À quoi Marie ne cessait de répondre en prenant son enfant dans les bras :
– Un petit ange, c’est un vrai petit ange que le Seigneur nous a envoyé !
Lorsque, deux ans après sa naissance, Louise vint au monde, Clémence étonna davantage encore ses parents. Elle berçait sa petite sœur sans qu’on le lui demande, lui parlait dans son langage encore mal assuré, la distrayait avec ses propres poupons ou la calmait quand, contrairement à elle, elle piquait des colères d’impatience entre deux tétées. En grandissant, elle devint une vraie petite mère pour sa cadette. Ainsi, il se tissa entre les deux sœurs une complicité que jamais rien, malgré la différence de caractère qui les opposa toujours, ne devait effacer.
À cinq ans, lorsque son frère naquit, c’était déjà un vrai petit bout de femme sur qui sa mère pouvait compter. Le jour de l’accouchement, Marie se trouvait seule à la ferme en compagnie de ses deux filles. Auguste et son valet de ferme, Victor, étaient partis conduire le troupeau dans les prairies les plus éloignées de la propriété, vers le sommet du Finiels. Il faisait gros temps et, sur les crêtes, le vent d’ouest poussait des amas de nuages qui s’amoncelaient comme des balles de laine. Auguste s’était entêté à sortir les bêtes malgré l’état de sa femme. Celle-ci l’avait pourtant prévenu :
– Je crains de ne pouvoir attendre ton retour.
– Je préviendrai la sage-femme en passant au village, la rassura-t-il. Elle ne tardera pas.
Mais ce matin-là, Solange Verniaux était absente de chez elle et Auguste ne put la prévenir à temps.

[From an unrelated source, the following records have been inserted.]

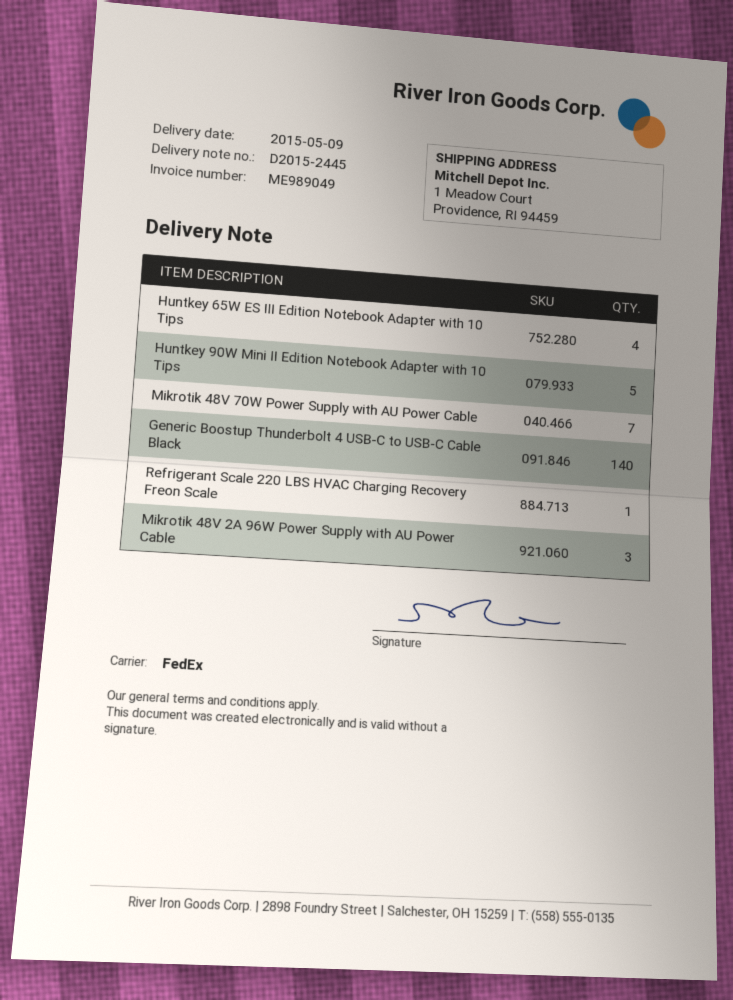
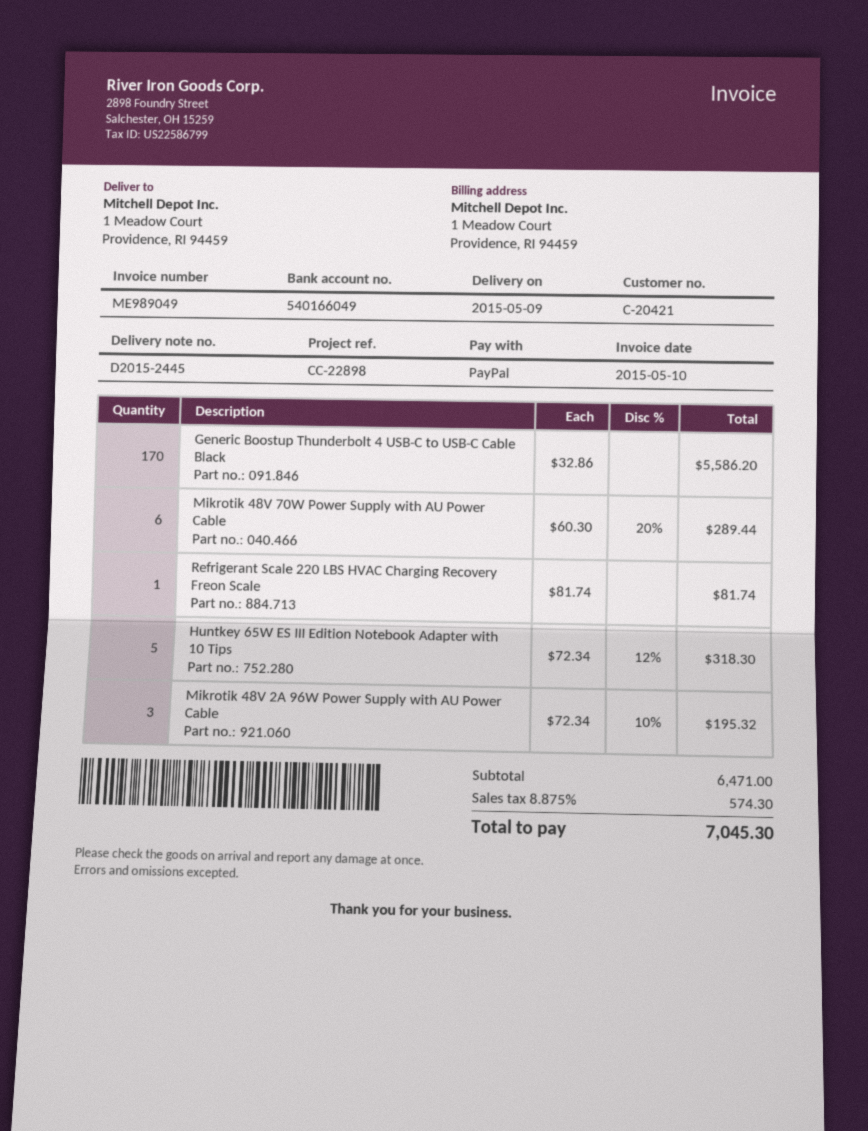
Huntkey 65W ES III Edition Notebook Adapter with 10 Tips: 4 -> 5
Huntkey 90W Mini II Edition Notebook Adapter with 10 Tips: 5 -> none
Mikrotik 48V 70W Power Supply with AU Power Cable: 7 -> 6
Generic Boostup Thunderbolt 4 USB-C to USB-C Cable Black: 140 -> 170

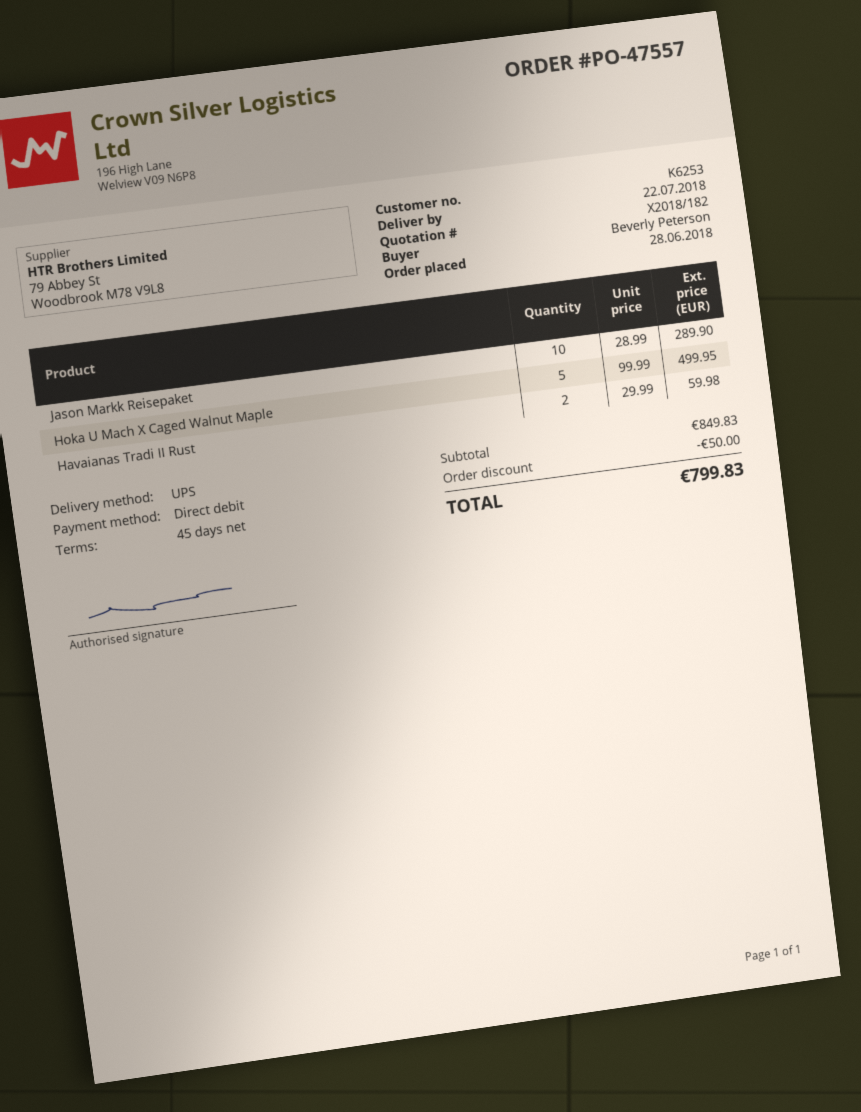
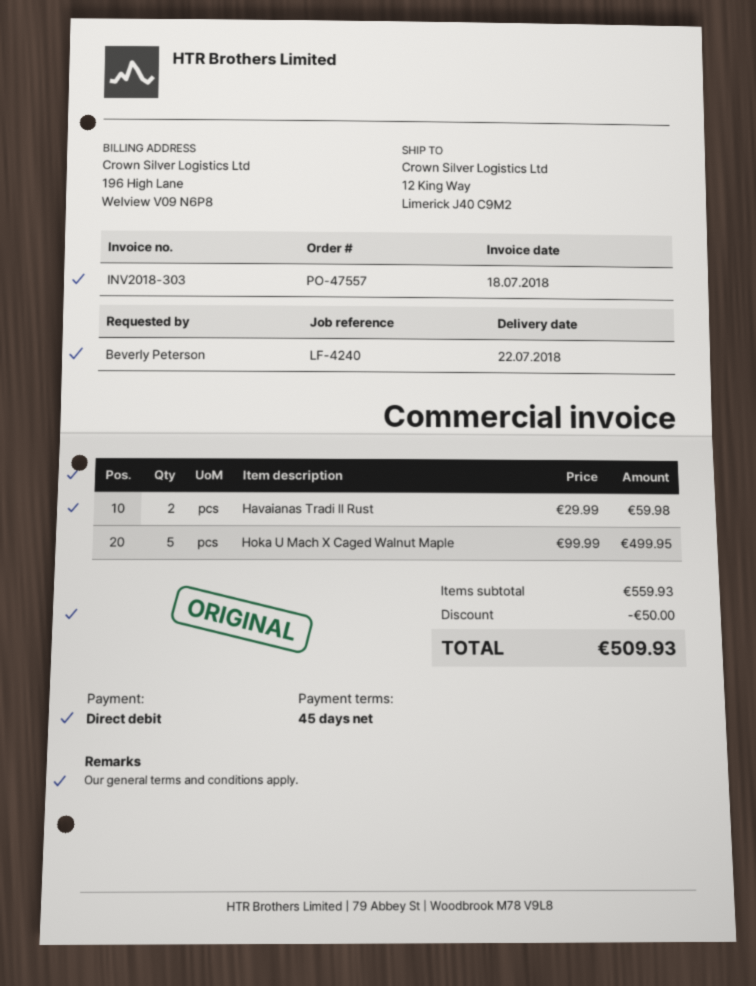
Jason Markk Reisepaket: 10 x 28.99 = 289.90 -> none
subtotal: 849.83 -> 559.93
total: 799.83 -> 509.93

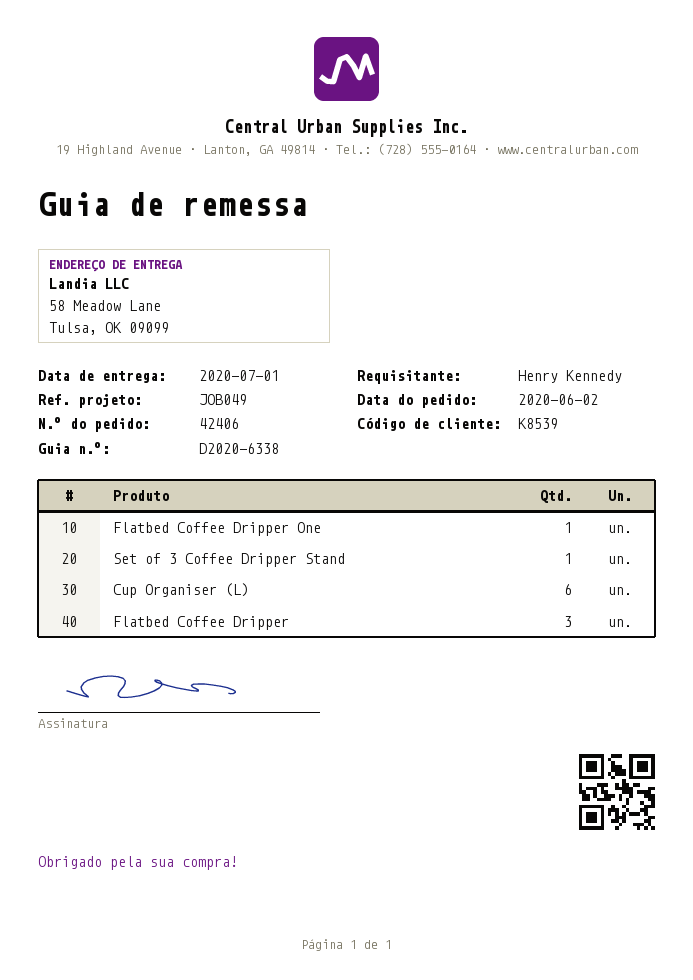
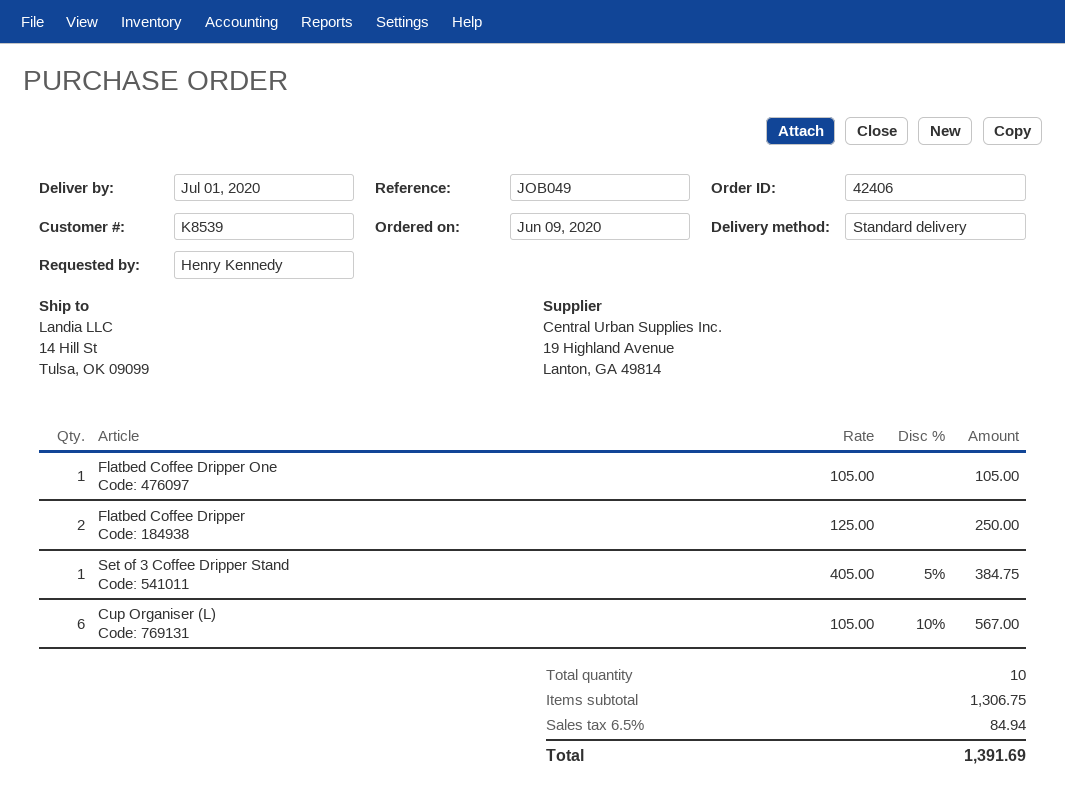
order date: 2020-06-02 -> 2020-06-09
ship to: 58 Meadow Lane, Tulsa, OK 09099 -> 14 Hill St, Tulsa, OK 09099
Flatbed Coffee Dripper: 3 -> 2

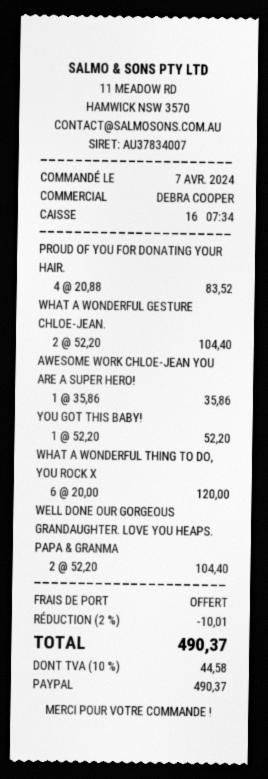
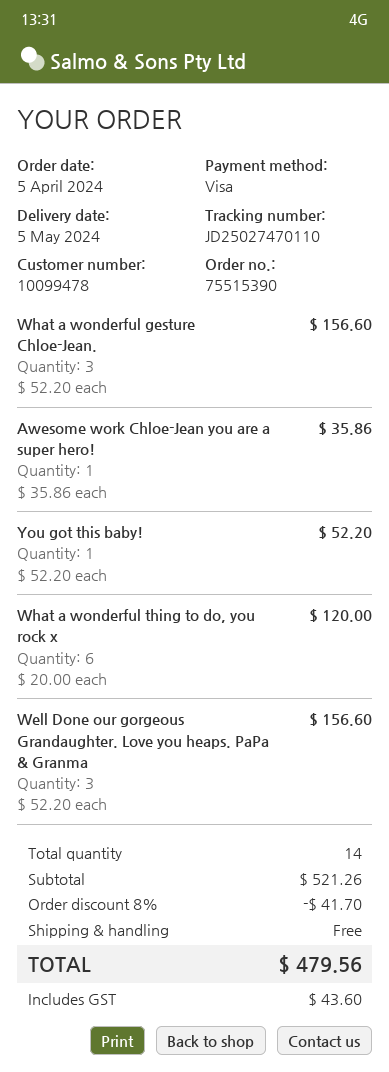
order date: 2024-04-07 -> 2024-04-05
payment method: PayPal -> Visa
PROUD OF YOU FOR DONATING YOUR HAIR.: 4 x 20.88 = 83.52 -> none
WHAT A WONDERFUL GESTURE CHLOE-JEAN.: 2 x 52.20 = 104.40 -> 3 x 52.20 = 156.60
WELL DONE OUR GORGEOUS GRANDAUGHTER. LOVE YOU HEAPS. PAPA & GRANMA: 2 x 52.20 = 104.40 -> 3 x 52.20 = 156.60
discount: 2% = 10.01 -> 8% = 41.70
tax: 44.58 -> 43.60
total: 490.37 -> 479.56

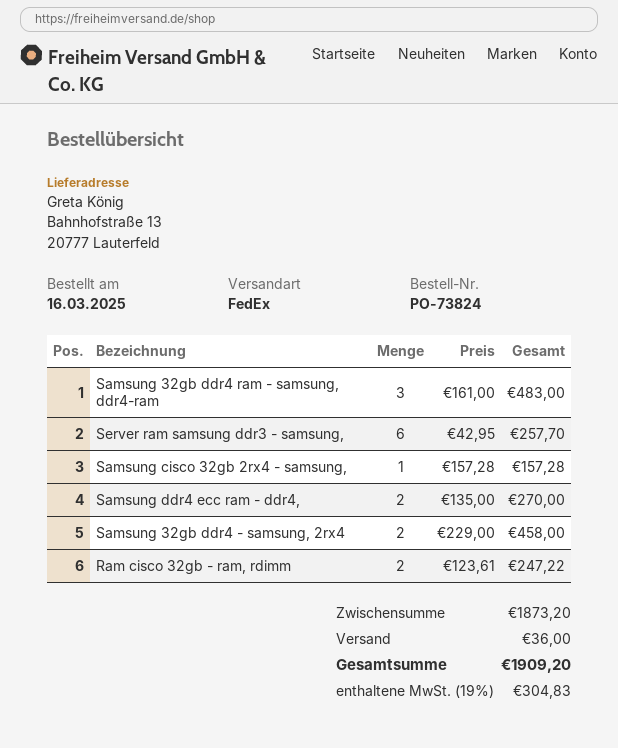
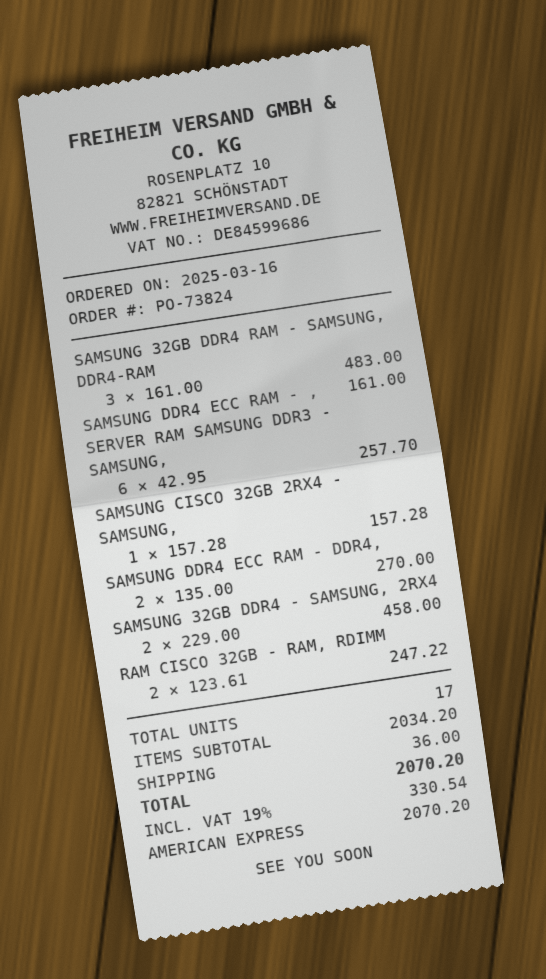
SAMSUNG DDR4 ECC RAM - ,: none -> 1 x 161.00 = 161.00
subtotal: 1873.20 -> 2034.20
tax: 19% = 304.83 -> 19% = 330.54
total: 1909.20 -> 2070.20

Marie accoucha seule, avec l’aide unique de sa petite Clémence à qui elle ordonna de lui préparer le nécessaire pour la venue au monde du bébé. Lorsque l’enfant entendit, derrière la porte de la chambre, les premiers cris de son petit frère, elle demanda timidement si elle pouvait entrer et vint aussitôt s’occuper de lui et de sa maman. Épuisée, celle-ci s’endormit une fois le nouveau-né hors de danger, sans avoir eu le temps de demander à sa fille d’aller quérir l’aide de sa plus proche voisine. À son réveil, Clémence veillait sur elle et sur le bébé qu’elle avait délicatement déposé dans son berceau et recouvert d’un petit édredon. Pendant ce temps, apeurée, Louise était restée tapie dans sa chambre, ne comprenant pas très bien ce qui se passait derrière la porte mitoyenne.